EXERCISE MATERIAL:
[Start of section]
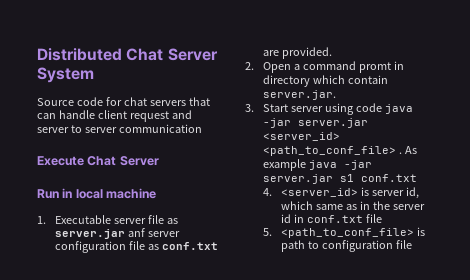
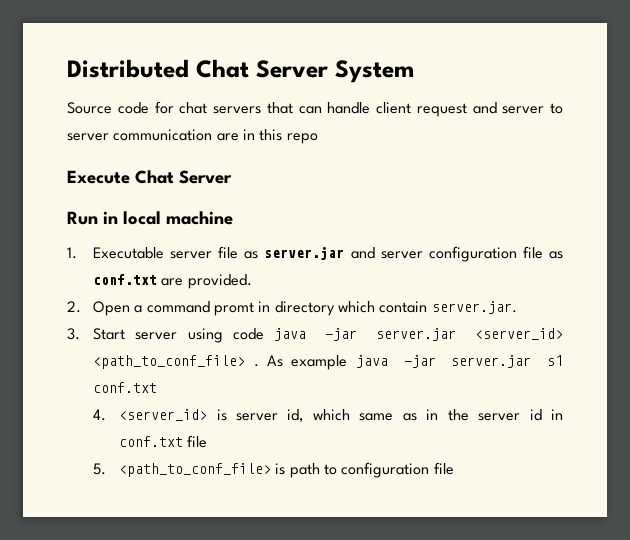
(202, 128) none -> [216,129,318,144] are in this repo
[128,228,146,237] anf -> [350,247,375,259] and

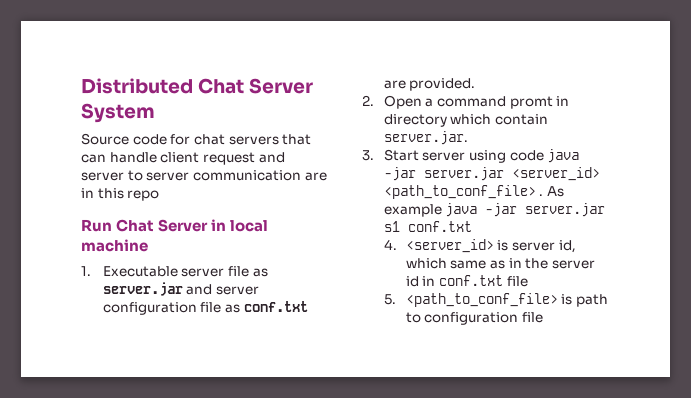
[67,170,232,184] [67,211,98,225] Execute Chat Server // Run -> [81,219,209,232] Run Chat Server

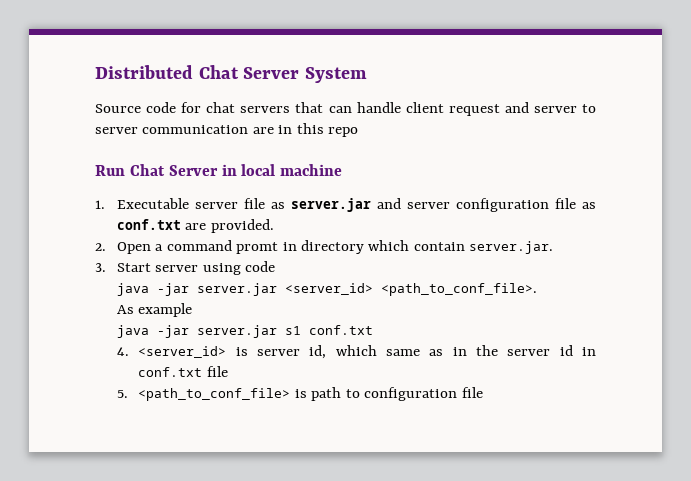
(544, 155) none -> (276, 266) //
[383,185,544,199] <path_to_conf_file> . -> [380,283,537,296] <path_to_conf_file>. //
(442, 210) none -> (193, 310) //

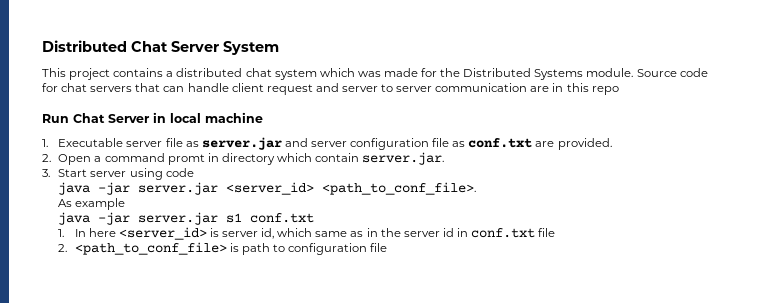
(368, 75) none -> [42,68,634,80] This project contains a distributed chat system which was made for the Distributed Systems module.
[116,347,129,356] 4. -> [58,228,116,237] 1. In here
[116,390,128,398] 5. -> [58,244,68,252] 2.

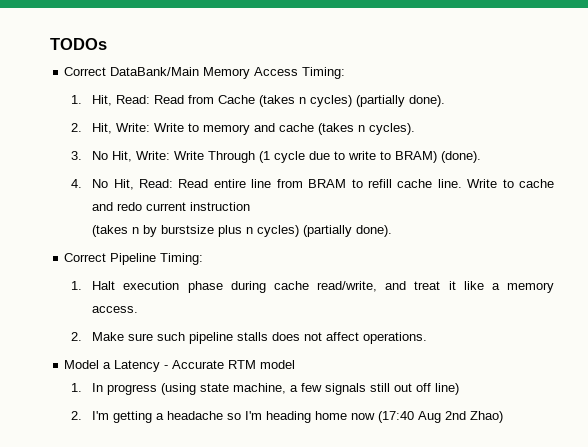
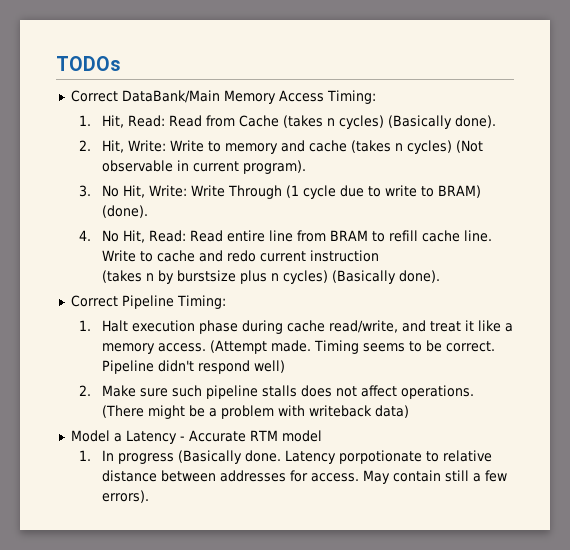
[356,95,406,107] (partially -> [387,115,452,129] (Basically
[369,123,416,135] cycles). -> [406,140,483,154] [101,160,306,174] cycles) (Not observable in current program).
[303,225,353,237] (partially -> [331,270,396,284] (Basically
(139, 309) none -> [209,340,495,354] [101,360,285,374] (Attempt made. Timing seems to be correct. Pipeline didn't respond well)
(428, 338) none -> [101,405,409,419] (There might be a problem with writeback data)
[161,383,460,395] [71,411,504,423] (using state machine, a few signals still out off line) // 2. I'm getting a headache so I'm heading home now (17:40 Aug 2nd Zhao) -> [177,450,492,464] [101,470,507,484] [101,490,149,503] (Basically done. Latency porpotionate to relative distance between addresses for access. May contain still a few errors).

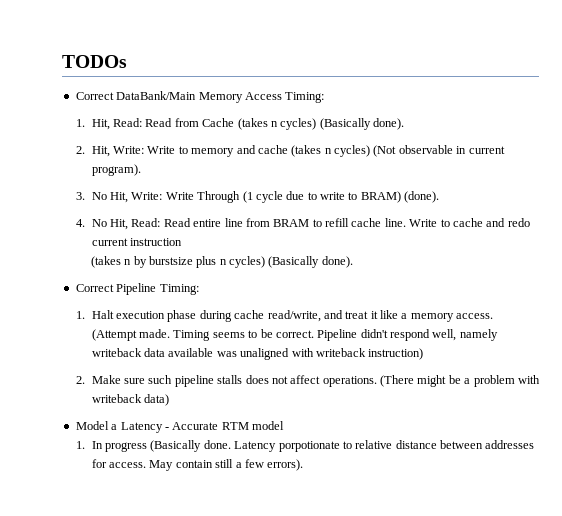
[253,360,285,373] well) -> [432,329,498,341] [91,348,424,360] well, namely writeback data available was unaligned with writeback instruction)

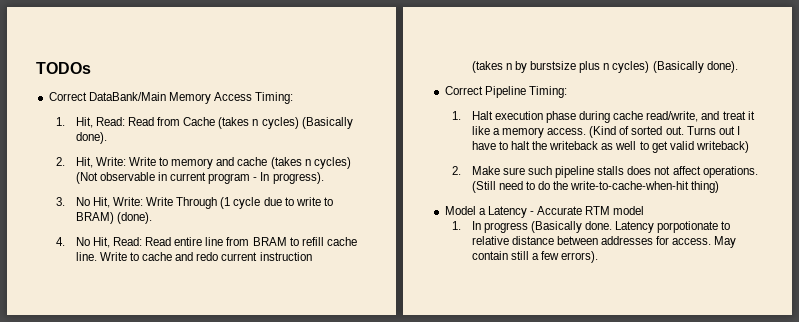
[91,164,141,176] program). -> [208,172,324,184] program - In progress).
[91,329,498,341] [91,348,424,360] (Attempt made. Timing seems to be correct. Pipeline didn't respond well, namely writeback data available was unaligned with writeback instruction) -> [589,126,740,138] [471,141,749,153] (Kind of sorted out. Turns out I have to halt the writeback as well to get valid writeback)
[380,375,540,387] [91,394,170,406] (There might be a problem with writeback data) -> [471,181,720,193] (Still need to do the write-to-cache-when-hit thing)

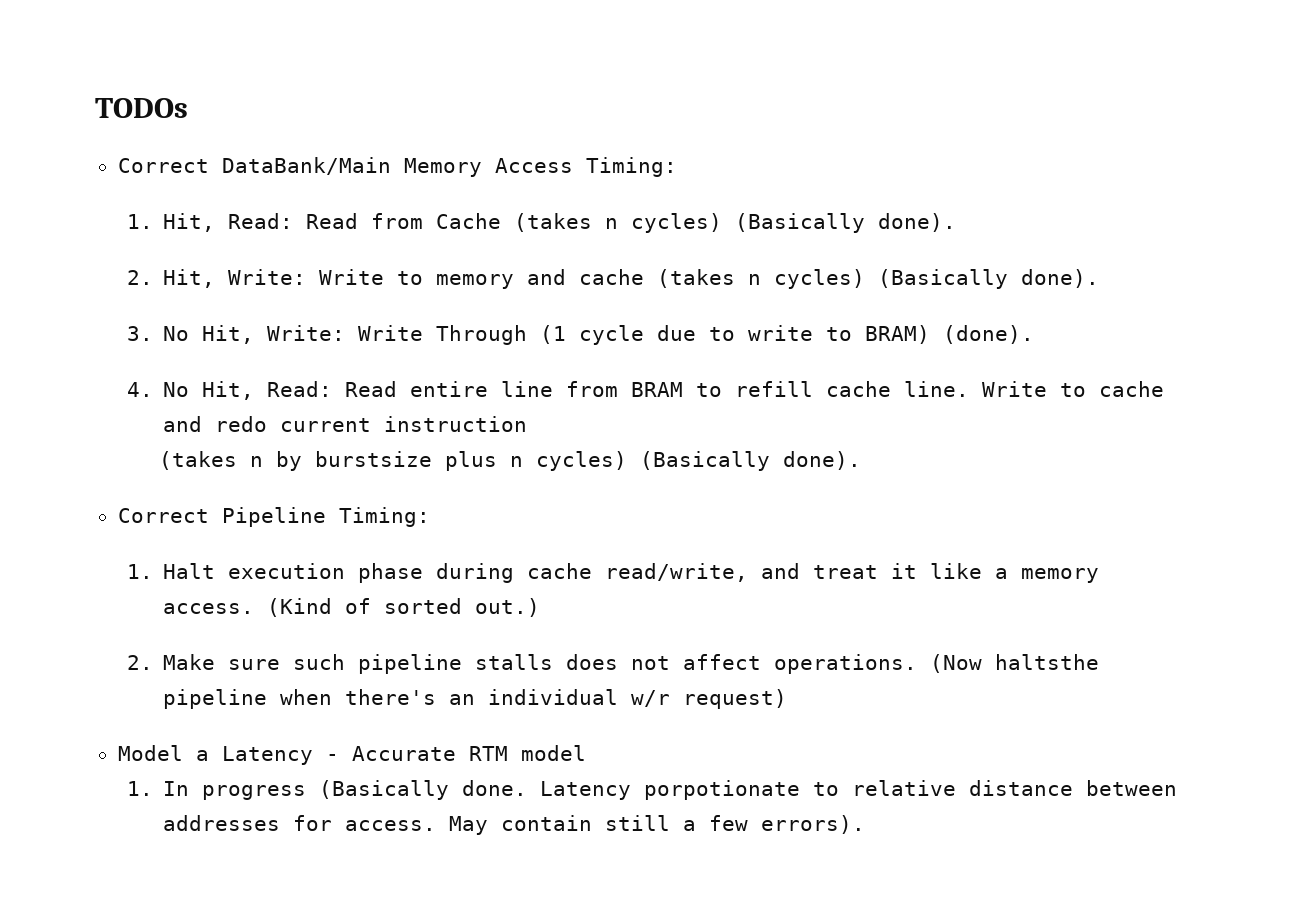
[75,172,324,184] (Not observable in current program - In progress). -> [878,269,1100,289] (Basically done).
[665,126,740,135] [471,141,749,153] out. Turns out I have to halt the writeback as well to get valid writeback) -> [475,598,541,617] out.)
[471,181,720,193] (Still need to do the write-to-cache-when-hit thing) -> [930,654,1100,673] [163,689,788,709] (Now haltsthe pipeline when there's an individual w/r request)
[End of section]
Restate word for word every line from the top of the entries above to the line with "(428, 338) none", inclusive, and skip any pictures.

(202, 128) none -> [216,129,318,144] are in this repo
[128,228,146,237] anf -> [350,247,375,259] and

[67,170,232,184] [67,211,98,225] Execute Chat Server // Run -> [81,219,209,232] Run Chat Server

(544, 155) none -> (276, 266) //
[383,185,544,199] <path_to_conf_file> . -> [380,283,537,296] <path_to_conf_file>. //
(442, 210) none -> (193, 310) //

(368, 75) none -> [42,68,634,80] This project contains a distributed chat system which was made for the Distributed Systems module.
[116,347,129,356] 4. -> [58,228,116,237] 1. In here
[116,390,128,398] 5. -> [58,244,68,252] 2.

[356,95,406,107] (partially -> [387,115,452,129] (Basically
[369,123,416,135] cycles). -> [406,140,483,154] [101,160,306,174] cycles) (Not observable in current program).
[303,225,353,237] (partially -> [331,270,396,284] (Basically
(139, 309) none -> [209,340,495,354] [101,360,285,374] (Attempt made. Timing seems to be correct. Pipeline didn't respond well)
(428, 338) none -> [101,405,409,419] (There might be a problem with writeback data)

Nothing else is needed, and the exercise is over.